Abstract

In addition to their capacity to slide apart antiparallel microtubules during spindle formation, the mitotic kinesin-5 motor Eg5 has been shown to pause at microtubule plus-ends and enhance microtubule polymerization (Chen and Hancock, Nature Comm. 2015:8160). The goal of the present work is to understand the Eg5 microtubule polymerase mechanism by studying how the motor alters the lateral and longitudinal tubulin-tubulin interactions that stabilize the microtubule lattice. Transient kinetics and single-molecule tracking experiments demonstrate that dimeric Eg5 motors reside predominantly in a two-head-bound strong-binding state while stepping along the microtubule (Chen et al., JBC 2016:291(39), 20283-94). This suggests that when Eg5 pauses at a growing microtubule plus-end, the motor acts as a two-head-bound “staple” to stabilize the longitudinal bonds of incoming tubulin dimers. The on-rate for Eg5 binding to free tubulin is slow, suggesting that end-bound Eg5 motors do not bind free tubulin in solution; rather they stabilize incoming tubulin dimers that have bound to the plus-end.

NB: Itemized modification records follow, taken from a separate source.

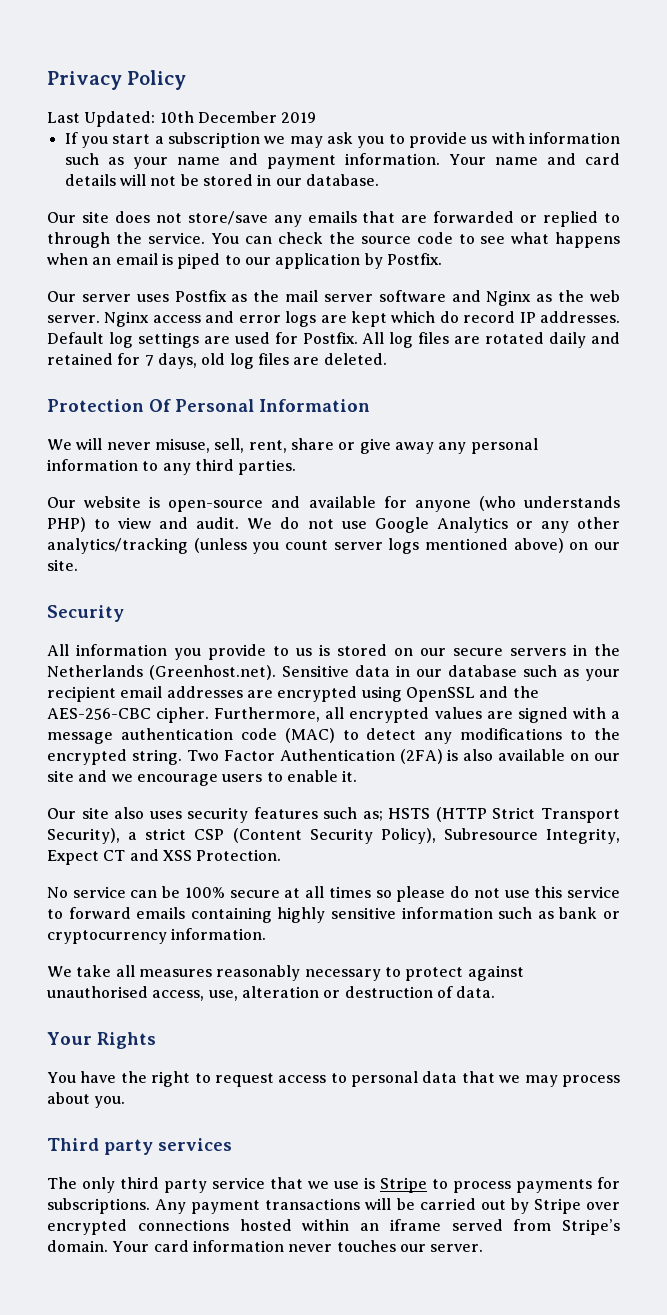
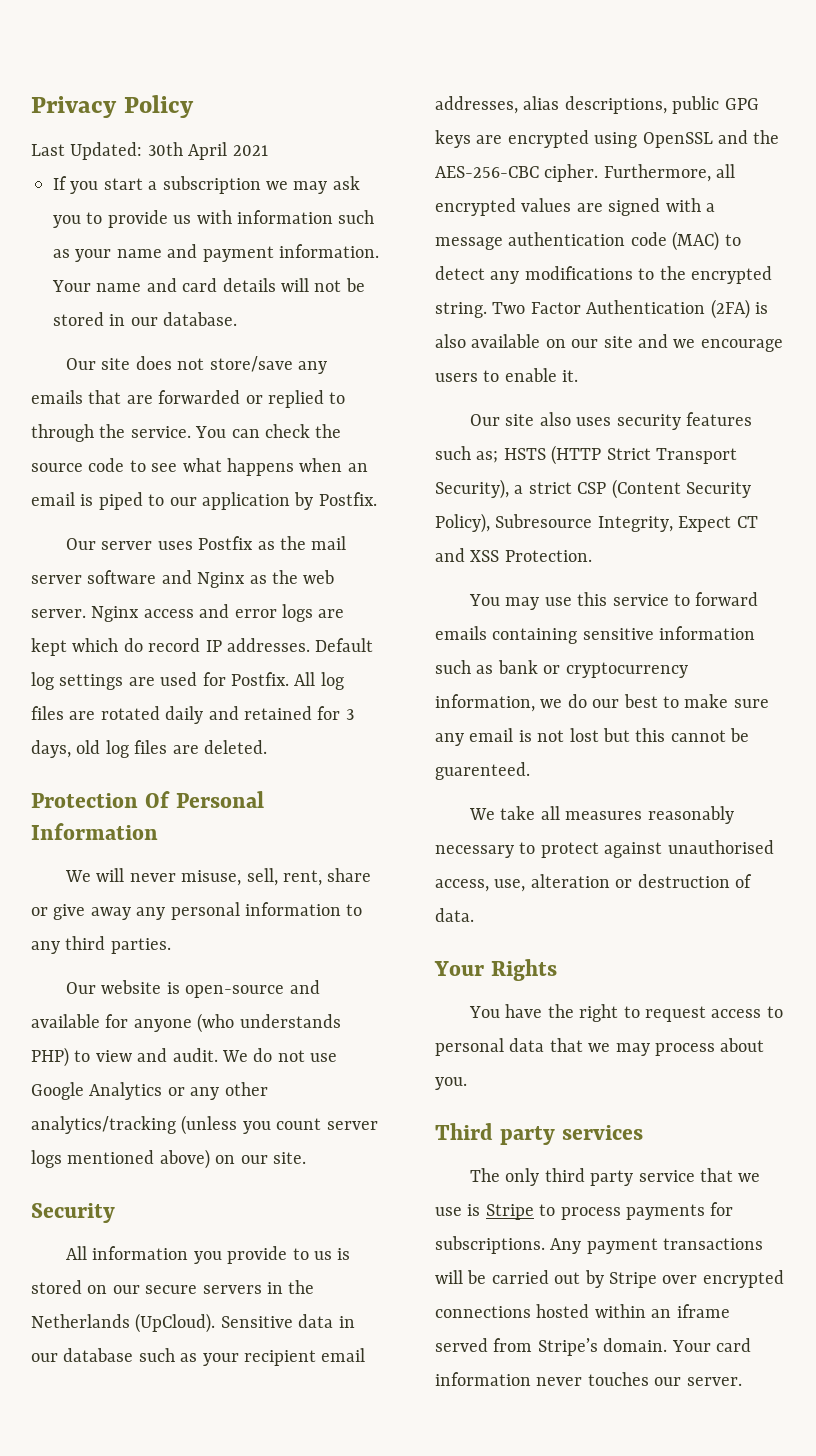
- Last Updated: 10th December 2019
+ Last Updated: 30th April 2021
- All log files are rotated daily and retained for 7 days, old log files are deleted.
+ All log files are rotated daily and retained for 3 days, old log files are deleted.
- All information you provide to us is stored on our secure servers in the Netherlands (Greenhost.net). Sensitive data in our database such as your recipient email addresses are encrypted using OpenSSL and the AES-256-CBC cipher.
+ All information you provide to us is stored on our secure servers in the Netherlands (UpCloud). Sensitive data in our database such as your recipient email addresses, alias descriptions, public GPG keys are encrypted using OpenSSL and the AES-256-CBC cipher.
- No service can be 100% secure at all times so please do not use this service to forward emails containing highly sensitive information such as bank or cryptocurrency information.
+ You may use this service to forward emails containing sensitive information such as bank or cryptocurrency information, we do our best to make sure any email is not lost but this cannot be guarenteed.

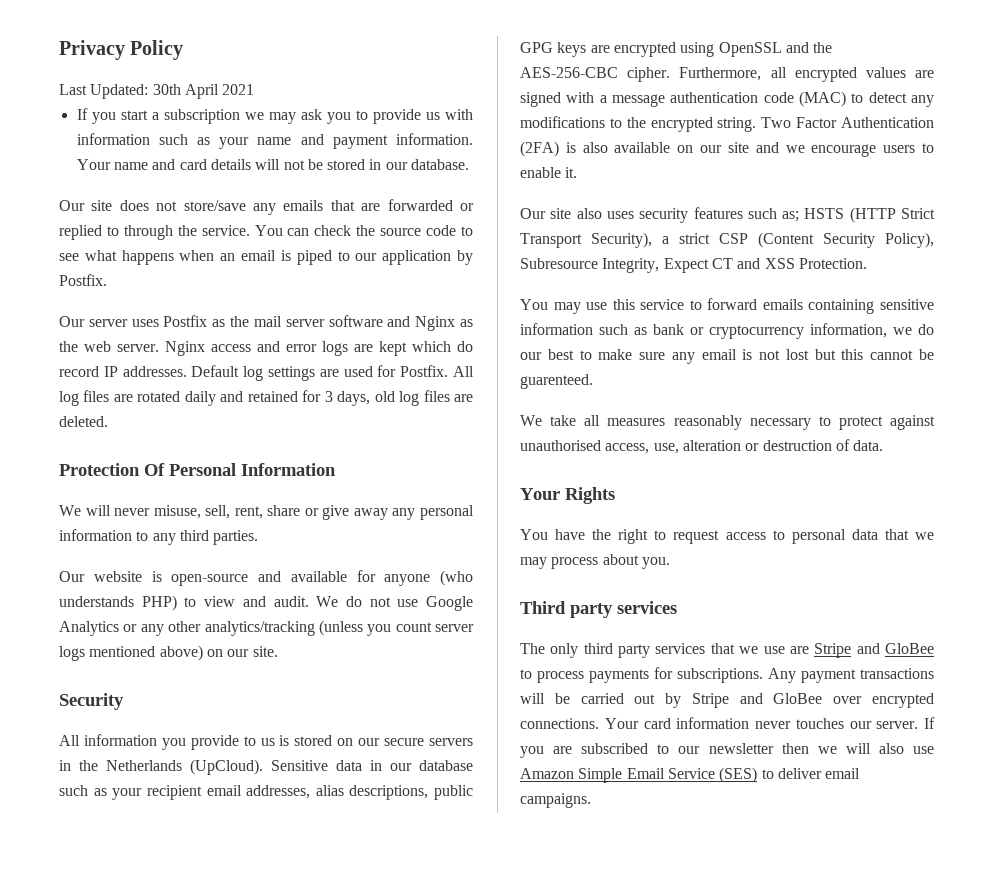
- The only third party service that we use is Stripe to process payments for subscriptions.
+ The only third party services that we use are Stripe and GloBee to process payments for subscriptions.
- Any payment transactions will be carried out by Stripe over encrypted connections hosted within an iframe served from Stripe’s domain.
+ Any payment transactions will be carried out by Stripe and GloBee over encrypted connections.
+ If you are subscribed to our newsletter then we will also use Amazon Simple Email Service (SES) to deliver email campaigns.

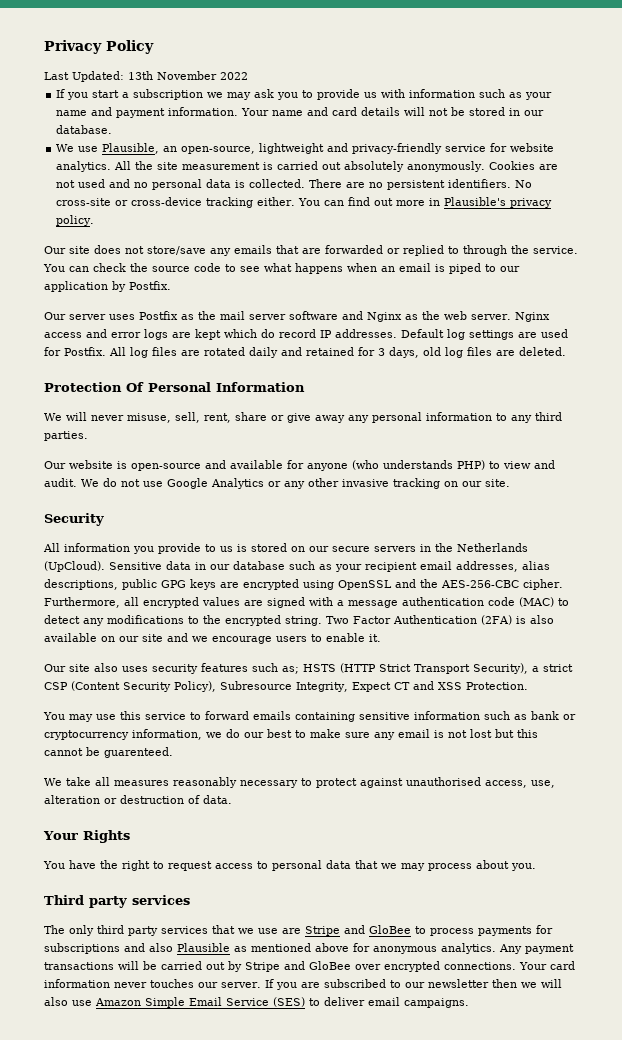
- Last Updated: 30th April 2021
+ Last Updated: 13th November 2022
+ We use Plausible, an open-source, lightweight and privacy-friendly service for website analytics. All the site measurement is carried out absolutely anonymously. Cookies are not used and no personal data is collected. There are no persistent identifiers. No cross-site or cross-device tracking either. You can find out more in Plausible's privacy policy.
- We do not use Google Analytics or any other analytics/tracking (unless you count server logs mentioned above) on our site.
+ We do not use Google Analytics or any other invasive tracking on our site.
- The only third party services that we use are Stripe and GloBee to process payments for subscriptions.
+ The only third party services that we use are Stripe and GloBee to process payments for subscriptions and also Plausible as mentioned above for anonymous analytics.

Because tubulin in the microtubule lattice resides in a “straight” conformation, while free tubulin resides in a “kinked” conformation, a second (non-mutually exclusive) model is that Eg5 stabilizes the straight conformation of tubulin. Consistent with this, monomeric Eg5 motors, which bind to the microtubule lattice without crosslinking tubulin dimers, also stabilize microtubules against depolymerization. Furthermore, the affinity of Eg5 for free tubulin is reduced in the presence of “wedge inhibitor” drugs that stabilize the kinked conformation of tubulin; conversely Eg5 binding to tubulin diminishes drug binding. Thus, we propose a microtubule polymerase mechanism in which binding by one Eg5 motor domain at the microtubule plus-end straightens tubulin dimers and stabilizes lateral tubulin-tubulin bonds, while the second Eg5 head binds incoming tubulin and acts as a staple to stabilize longitudinal tubulin-tubulin bonds and enhance microtubule growth.